Monday, 23 April 2012

The Ship of Theseus

The Ship of Theseus (but which one?)

The wandering adventurer of Greek myth, Theseus, has had many an epic voyage in his time, but has decided to call it a day. Among the possessions to be stored away is his magnificent ship, which has seen better days. Theseus asks his followers to repair the ship, and restore it to its former glory by replacing all the planks of wood out of which it is made. So one by one, the old planks are replaced by new planks, and then piled up in a heap. Finally, the work is done, and Theseus’ followers invite him to survey the restored ship. But something is not right; Theseus ponders a while, and then says ‘well, it looks very nice and all, but I don’t really see in what sense this is MY ship at all - for this is an entirely new ship, which has no material in common with my old, beloved vessel.’
The philosophical problem raised by this story is the following: if an object is replaced, part by part, until it is composed of a set of entirely new parts, is it still the same object? Here, we are using the example of a ship, but the problem is similar to the famous question of personal identity - since the majority of our bodily cells are completely replaced in the course of 15 or so years (let’s assume), in what sense am I the same person as I was 15 years ago? (Personal identity, it should be noted, is more complicated, since matters concerning consciousness and psychological continuity muddy the waters).
The issue in cases such as the Ship of Theseus is about persistence and parthood - that is, what it takes for the same object to exist over time, and retain its identity if its parts are changed. In the Ship of Theseus example above, the problem can be sharpened when we add to the story that Theseus’ followers took the old, replaced planks, and rebuilt the old Ship of Theseus exactly as it was before replacement. Now we have two ships - but which one is the ship of Theseus?
  1. Consider the original ship. It was replaced, plank by plank, by new wood, and then rebuilt from the old planks. Perhaps this is the ship of Theseus, which simply disappeared out of existence, and then re-appeared again as soon as it was rebuilt. But this is absurd - for this leads to the acceptance that as soon as one plank was replaced, the Ship of Theseus lost its identity - either that, or it lost its identity arbitrarily at some point in the process, on account of one particular plank being replaced. This is obviously not true. If an object loses a part - for example, if a table loses a leg - then it is still the same table as it was before it lost the leg.
  2. Consider the new ship. Perhaps this is the ship of Theseus. However, this cannot be, as we cannot say for definite at what point this new ship came into existence. Was it after the replacement of one plank? Two planks? The object that is made up of half old planks, half new planks (i.e. the ship halfway through repair) has a claim to be both the old and the new ship. And the new ship when completed shares no material with the old ship at all, which was the source of Theseus’ original concern.
This paradox arises because of the intuition that no single physical object can have two spatial locations at once. For this reason, we cannot simply say that both ships are the Ship of Theseus. It also seems odd to say that the original ship popped out of existence as soon as it began to be replaced. Metaphysical problems concerning the nature of an object’s identity, and to what extent that identity depends on physical make-up, are raised in consideration of this problem.

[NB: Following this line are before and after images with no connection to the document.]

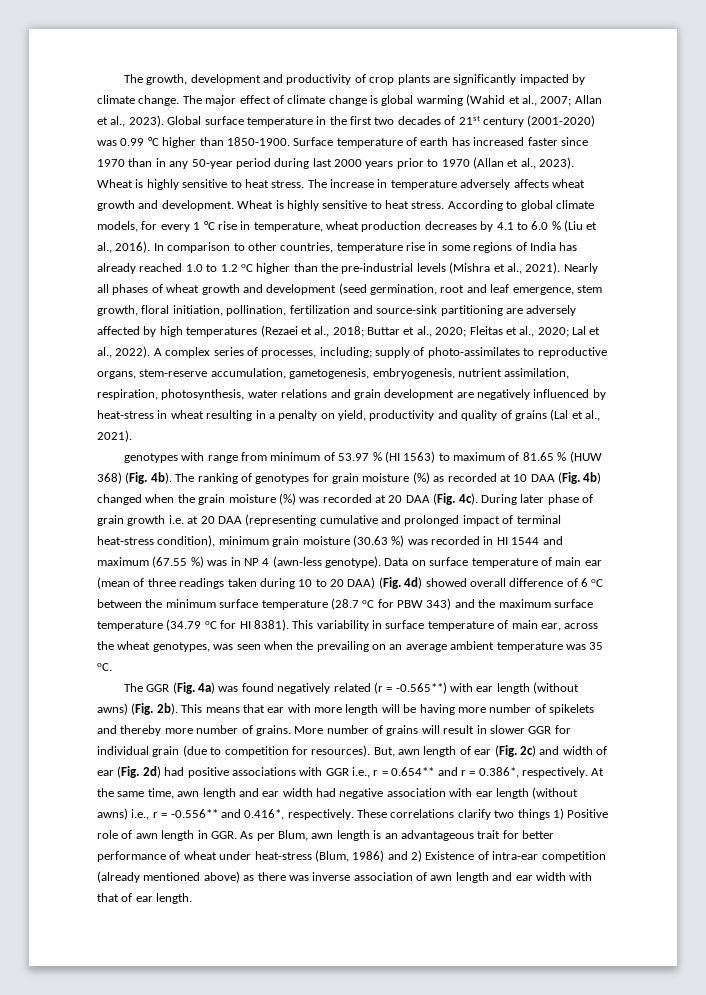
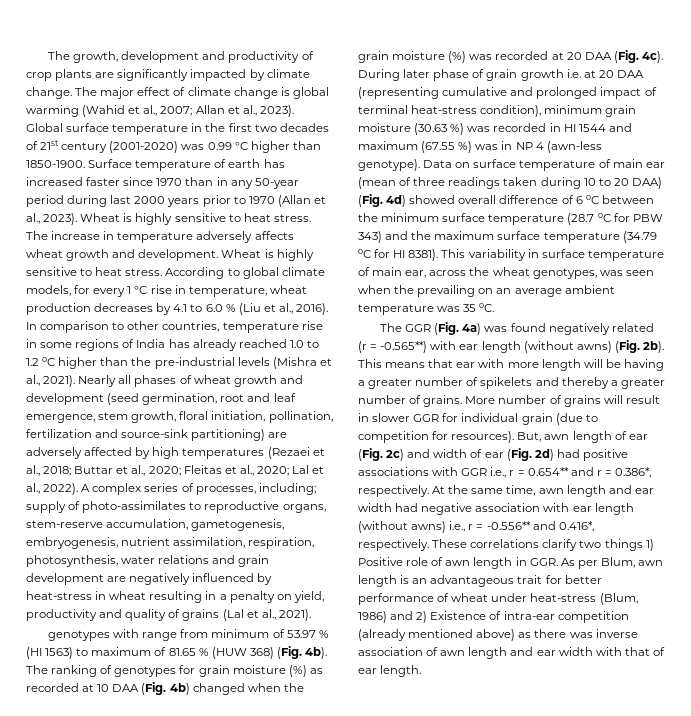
- Nearly all phases of wheat growth and development (seed germination, root and leaf emergence, stem growth, floral initiation, pollination, fertilization and source-sink partitioning are adversely affected by high temperatures (Rezaei et al., 2018; Buttar et al., 2020; Fleitas et al., 2020; Lal et al., 2022).
+ Nearly all phases of wheat growth and development (seed germination, root and leaf emergence, stem growth, floral initiation, pollination, fertilization and source-sink partitioning) are adversely affected by high temperatures (Rezaei et al., 2018; Buttar et al., 2020; Fleitas et al., 2020; Lal et al., 2022).
- This means that ear with more length will be having more number of spikelets and thereby more number of grains.
+ This means that ear with more length will be having a greater number of spikelets and thereby a greater number of grains.

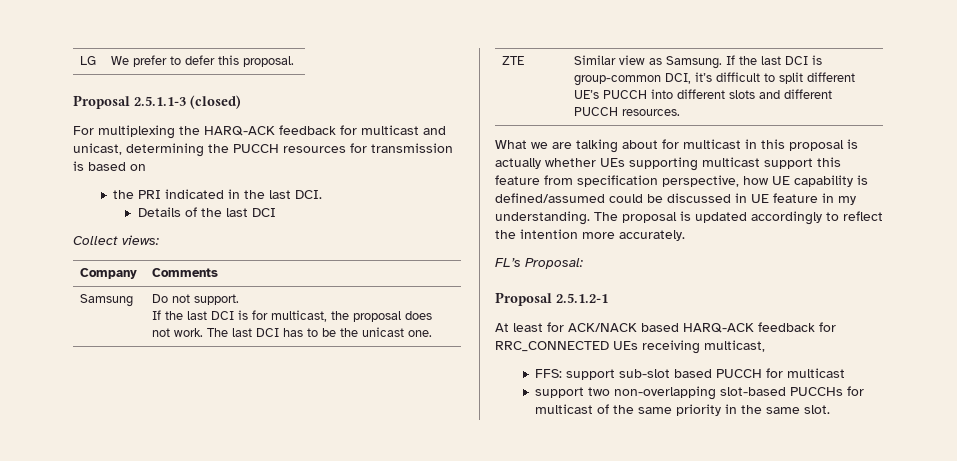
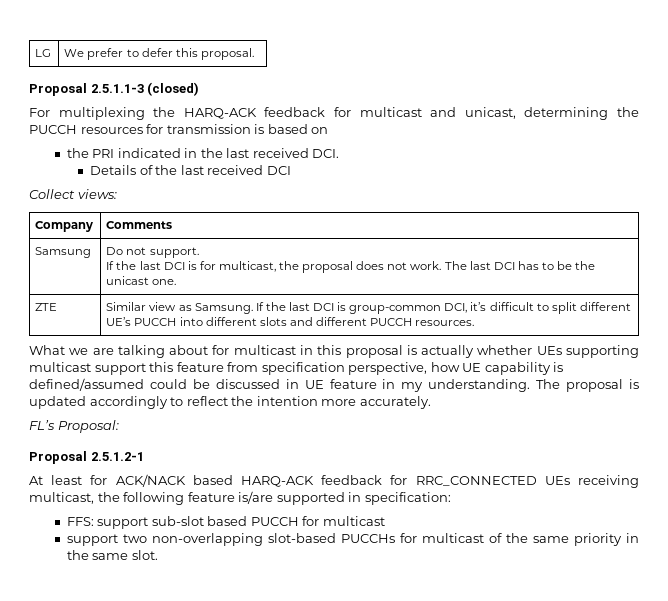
- the PRI indicated in the last DCI.
+ the PRI indicated in the last received DCI.
- Details of the last DCI
+ Details of the last received DCI
- At least for ACK/NACK based HARQ-ACK feedback for RRC_CONNECTED UEs receiving multicast,
+ At least for ACK/NACK based HARQ-ACK feedback for RRC_CONNECTED UEs receiving multicast, the following feature is/are supported in specification:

  1. A slightly different gloss.
    Consider a hemp rope such as might have been used on Theseus' ship. Hemp fibre staple is between 1 and 6 inches, the rope is formed from these fibres yet is tens of yards long. One end of the rope shares no fibres with the other end yet we think of it as the same rope. The operative concept is that of staggered contiguity. The strength of the rope depends on the fact that very few fibres share a common end point anywhere along the length of the rope - if there were a point where the majority of the fibres making up that portion of rope came to an end then the rope would part and essentially become two new ropes.
    I find this gloss interesting because it offers a close analogy from the synchronic case of the rope to the diachronic case of the ship (or person) -yet intuitively there is not the same sense of paradox.